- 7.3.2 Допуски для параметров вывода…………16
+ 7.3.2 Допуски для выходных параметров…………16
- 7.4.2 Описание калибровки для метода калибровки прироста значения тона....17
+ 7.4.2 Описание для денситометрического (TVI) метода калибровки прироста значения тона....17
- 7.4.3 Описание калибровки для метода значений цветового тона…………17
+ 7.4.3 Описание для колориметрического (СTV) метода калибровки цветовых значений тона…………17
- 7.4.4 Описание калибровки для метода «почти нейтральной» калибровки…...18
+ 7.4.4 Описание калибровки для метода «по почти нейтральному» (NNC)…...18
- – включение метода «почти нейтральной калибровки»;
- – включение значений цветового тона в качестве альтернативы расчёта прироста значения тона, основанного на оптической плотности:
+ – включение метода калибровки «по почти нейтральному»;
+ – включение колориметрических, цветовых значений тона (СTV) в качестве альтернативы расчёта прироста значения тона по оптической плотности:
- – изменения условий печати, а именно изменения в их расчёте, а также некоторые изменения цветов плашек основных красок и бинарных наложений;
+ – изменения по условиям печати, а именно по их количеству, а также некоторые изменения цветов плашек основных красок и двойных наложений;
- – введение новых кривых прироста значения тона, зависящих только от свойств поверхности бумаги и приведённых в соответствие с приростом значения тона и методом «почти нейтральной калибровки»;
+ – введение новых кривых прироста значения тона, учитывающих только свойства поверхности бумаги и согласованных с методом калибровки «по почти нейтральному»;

--

YOUR ASSIGNMENT | Filter the lines above, keeping and copying those that contain "цветового".

WRITTEN RESPONSE |
- 7.4.3 Описание калибровки для метода значений цветового тона…………17
- – включение значений цветового тона в качестве альтернативы расчёта прироста значения тона, основанного на оптической плотности:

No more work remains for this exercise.